→ **YOUR INSTRUCTIONS**
In the entries below, find the line with "[114,499,231,516] Current used" and the line with "(307, 692) none"; give again those lines and every line between them, exactly.

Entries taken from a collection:

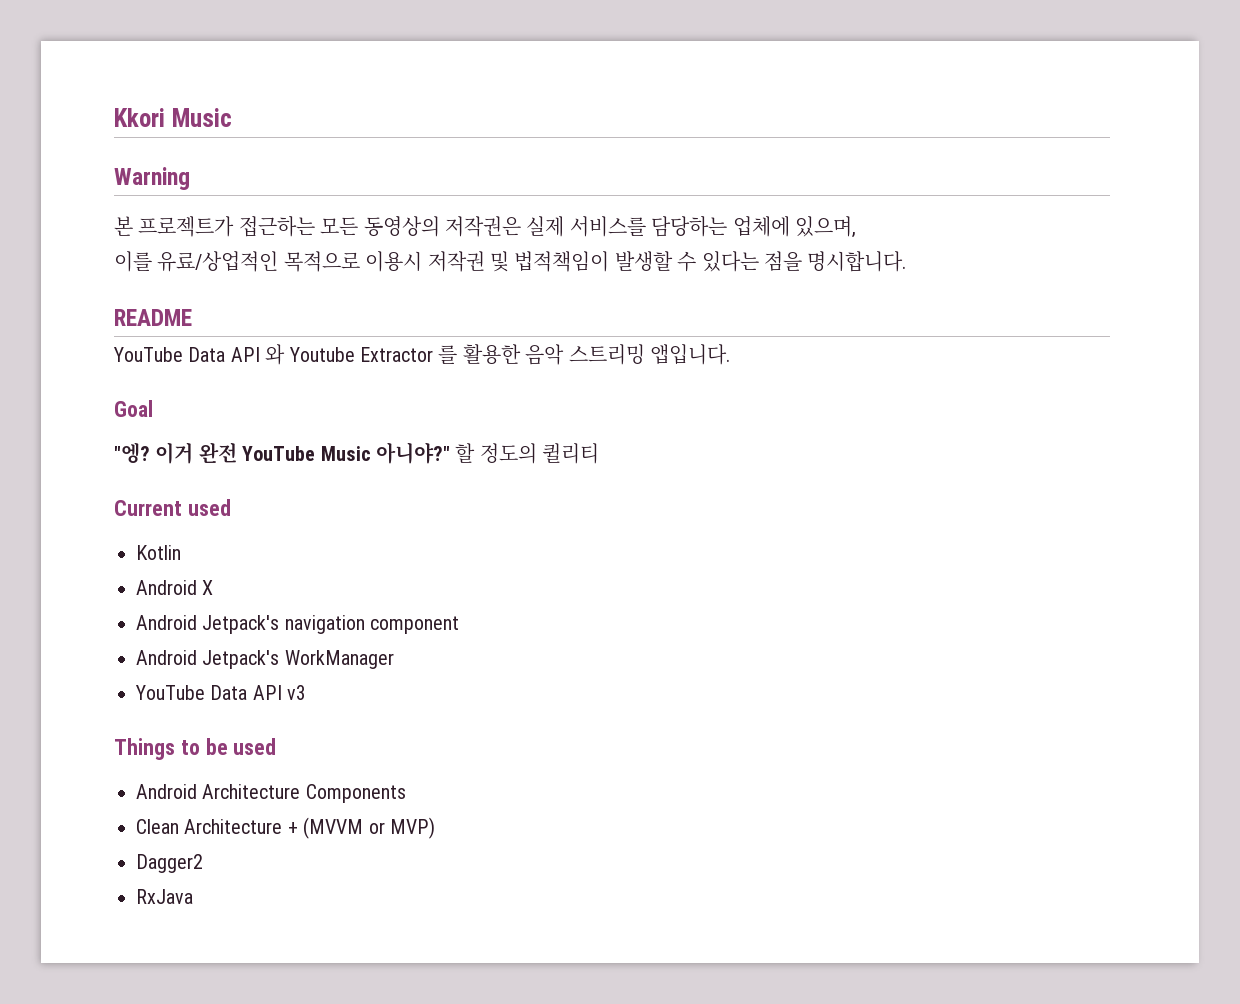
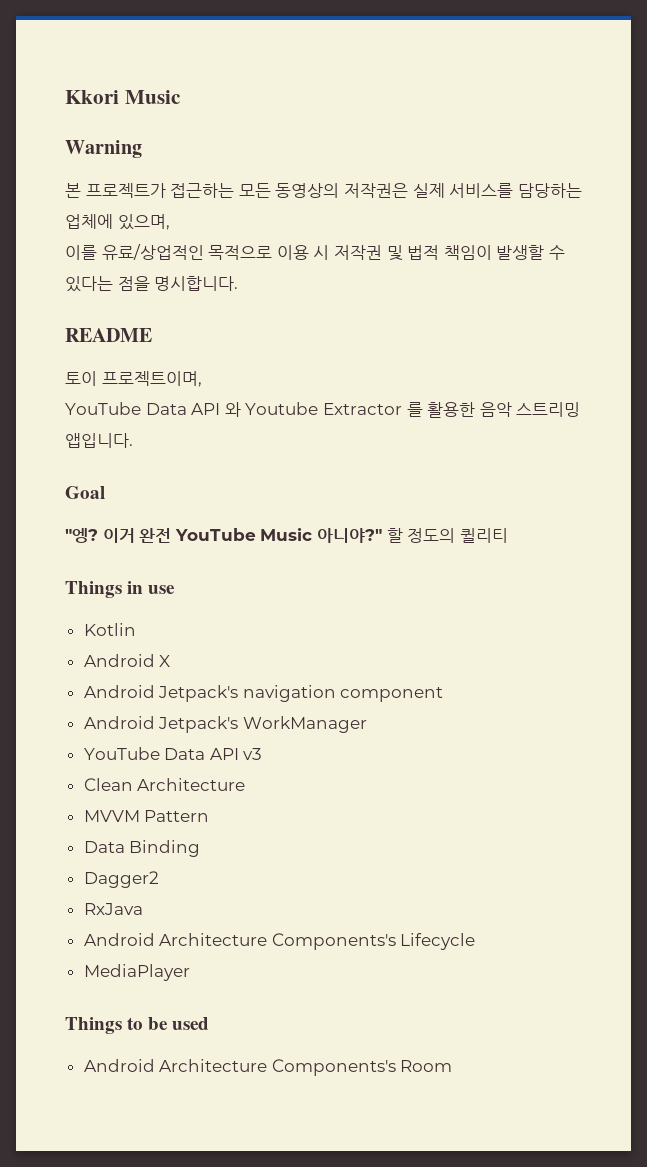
[365,251,610,272] 이용시 저작권 및 법적책임이 -> [276,245,492,261] 이용 시 저작권 및 법적 책임이
(192, 317) none -> [65,371,202,387] // 토이 프로젝트이며,
[114,499,231,516] Current used -> [65,581,176,598] Things in use
(307, 692) none -> [83,778,246,791] [83,810,210,822] [83,840,201,857] [83,871,159,888] [83,903,143,915] [83,933,476,950] [83,964,190,981] // Clean Architecture // MVVM Pattern // Data Binding // Dagger2 // RxJava // Android Architecture Components's Lifecycle // MediaPlayer
[305,784,406,803] [136,817,435,839] [136,854,203,873] [136,889,193,904] Components // Clean Architecture + (MVVM or MVP) // Dagger2 // RxJava -> [271,1059,453,1076] Components's Room

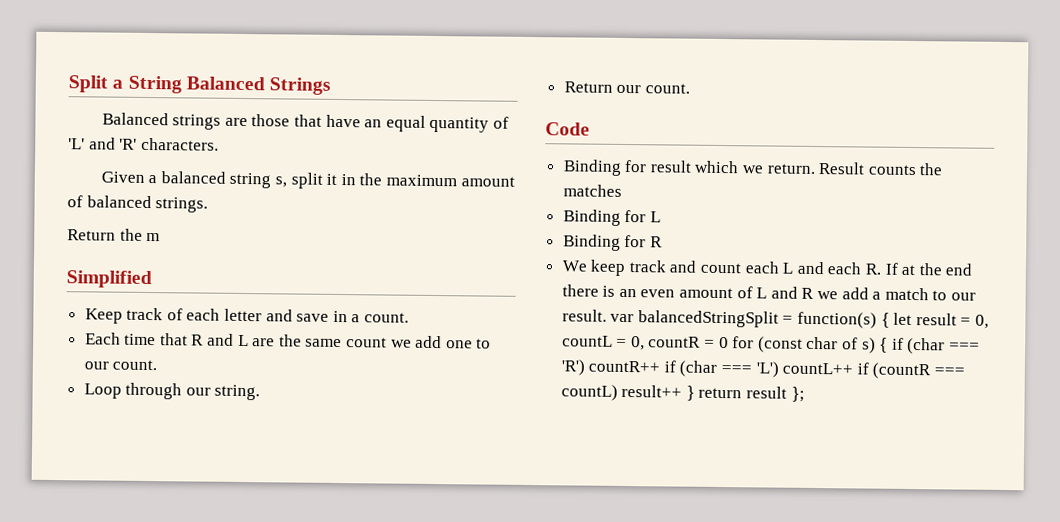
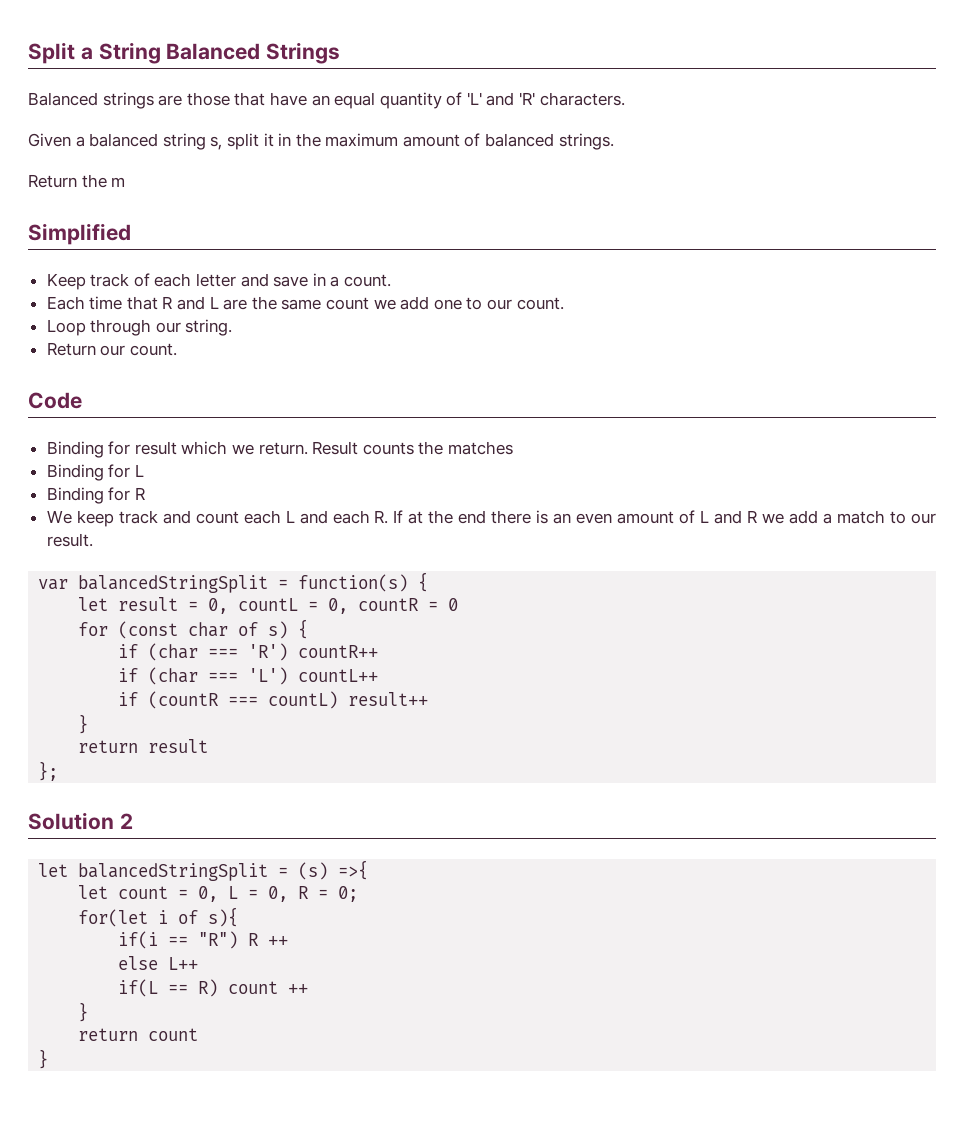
(607, 315) none -> (93, 540) //
(890, 320) none -> (429, 582) //
(729, 342) none -> (459, 604) //
(889, 345) none -> (309, 629) //
(661, 366) none -> (379, 651) //
(854, 368) none -> (379, 675) //
[685,385,695,401] } -> [78,714,89,734] // } //
(788, 392) none -> (209, 746) //
(805, 394) none -> [28,812,133,830] [38,860,369,881] [78,885,359,902] [78,907,239,927] [118,931,289,949] [118,956,199,970] [118,979,309,997] [78,1002,89,1022] [78,1028,199,1041] [38,1049,49,1069] // Solution 2 // let balancedStringSplit = (s) =>{ // let count = 0, L = 0, R = 0; // for(let i of s){ // if(i == "R") R ++ // else L++ // if(L == R) count ++ // } // return count // }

→ **SOLUTION TO THE EXERCISE**
[114,499,231,516] Current used -> [65,581,176,598] Things in use
(307, 692) none -> [83,778,246,791] [83,810,210,822] [83,840,201,857] [83,871,159,888] [83,903,143,915] [83,933,476,950] [83,964,190,981] // Clean Architecture // MVVM Pattern // Data Binding // Dagger2 // RxJava // Android Architecture Components's Lifecycle // MediaPlayer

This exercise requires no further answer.